#### Activity
With the pictures left out, restate exactly the part below that opens with the line containing "border-radius: 0 ->" and closes with the line containing "Top User Manual".

#### Input records
★ ★ ★ ★ ★
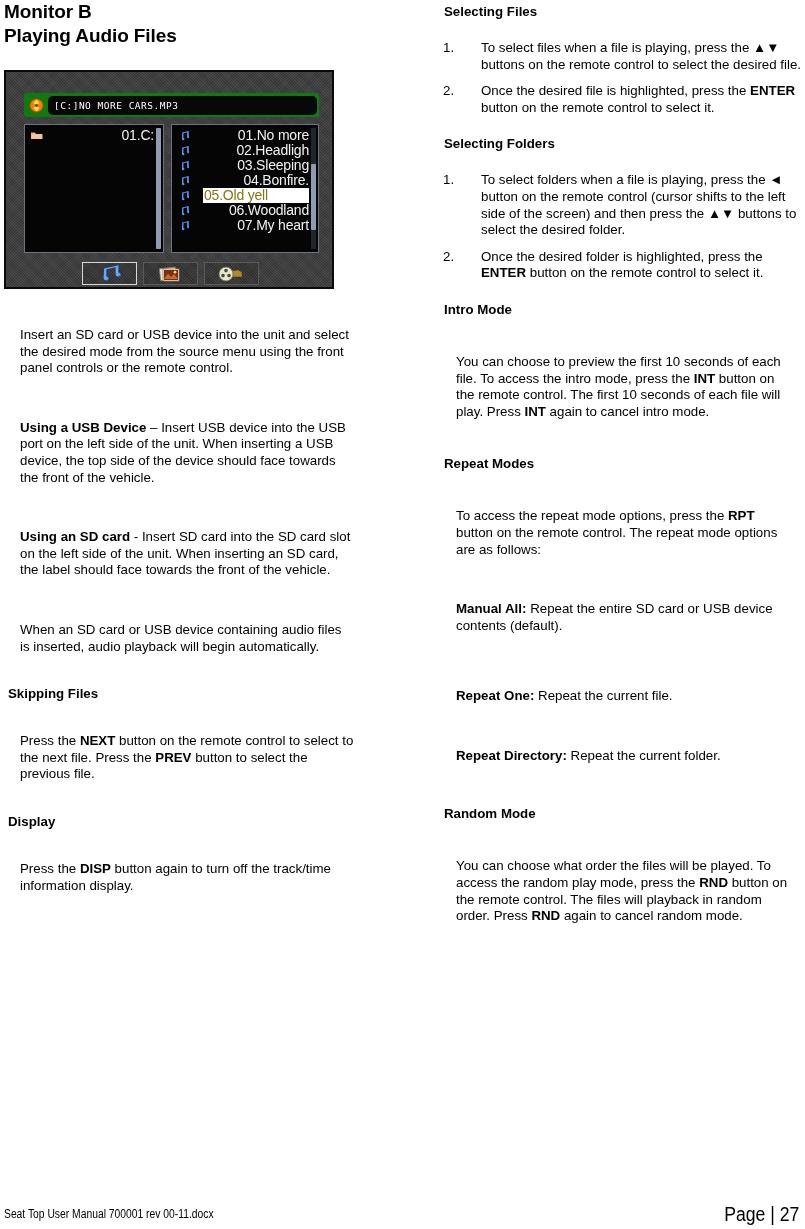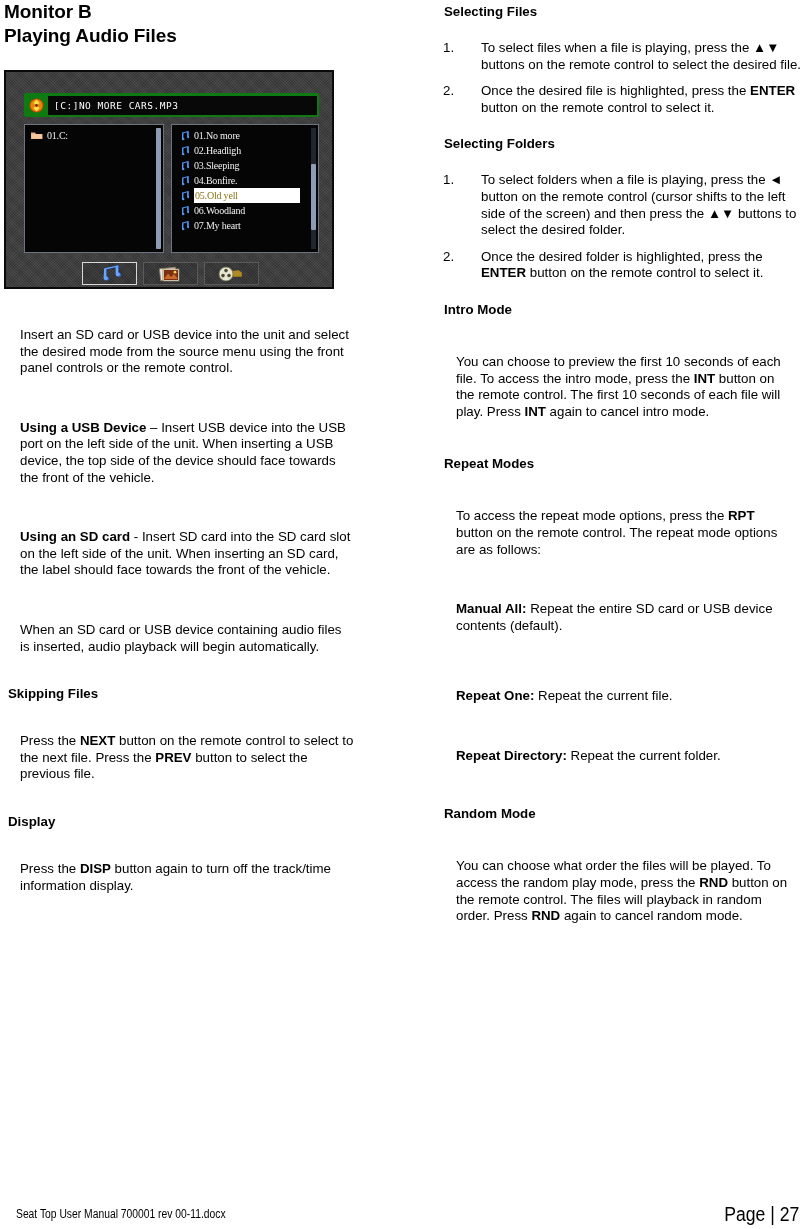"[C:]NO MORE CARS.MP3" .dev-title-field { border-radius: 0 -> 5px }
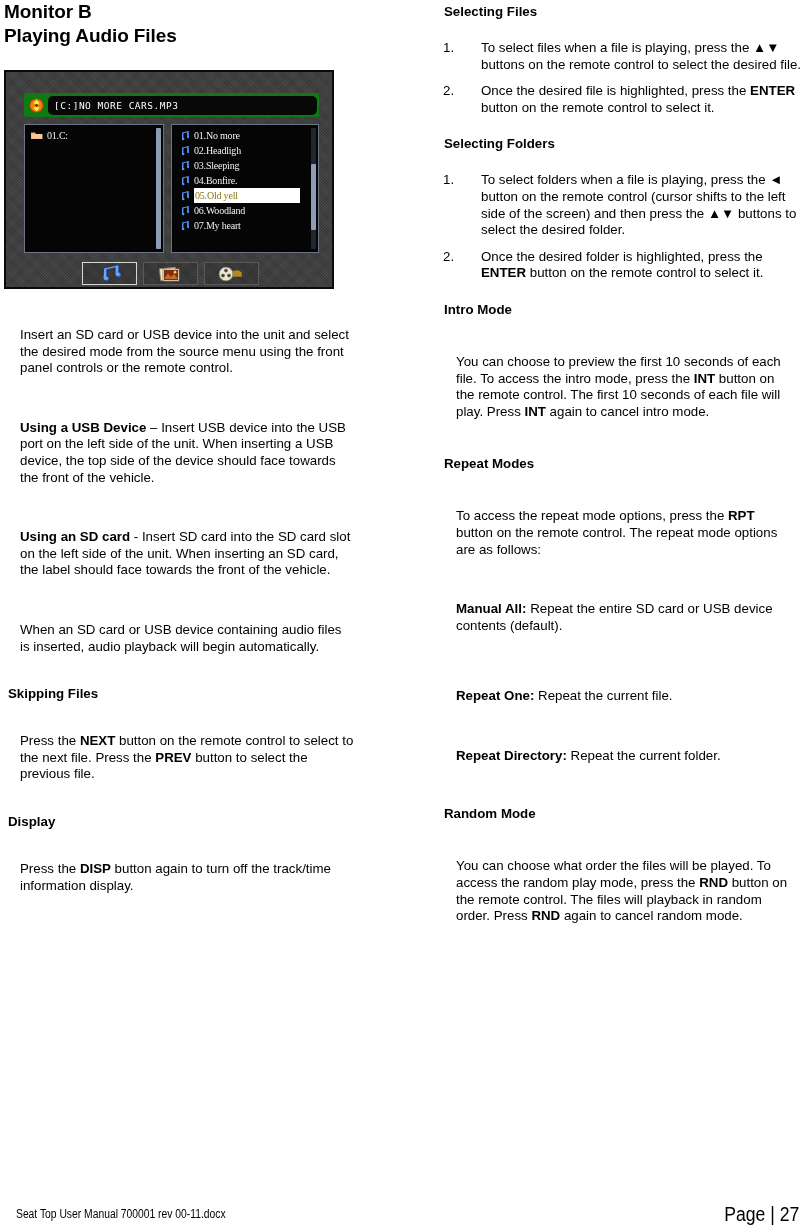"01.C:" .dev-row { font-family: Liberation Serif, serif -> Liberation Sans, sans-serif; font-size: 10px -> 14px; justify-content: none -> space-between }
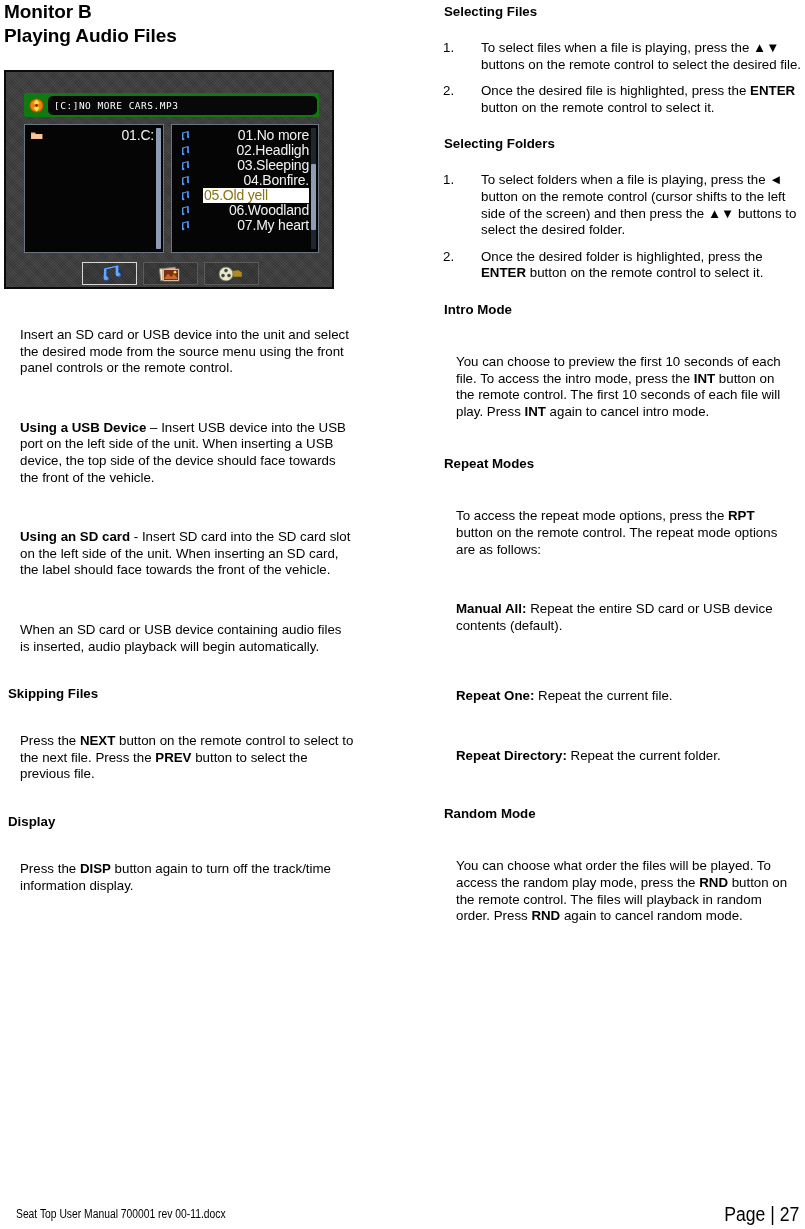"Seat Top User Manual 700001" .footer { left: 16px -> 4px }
★ ★ ★ ★ ★
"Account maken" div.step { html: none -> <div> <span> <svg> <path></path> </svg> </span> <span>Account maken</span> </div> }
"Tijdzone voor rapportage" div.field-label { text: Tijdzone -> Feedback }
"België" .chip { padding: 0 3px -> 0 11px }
★ ★ ★ ★ ★
#### Response to this exercise
"[C:]NO MORE CARS.MP3" .dev-title-field { border-radius: 0 -> 5px }
"01.C:" .dev-row { font-family: Liberation Serif, serif -> Liberation Sans, sans-serif; font-size: 10px -> 14px; justify-content: none -> space-between }
"Seat Top User Manual 700001" .footer { left: 16px -> 4px }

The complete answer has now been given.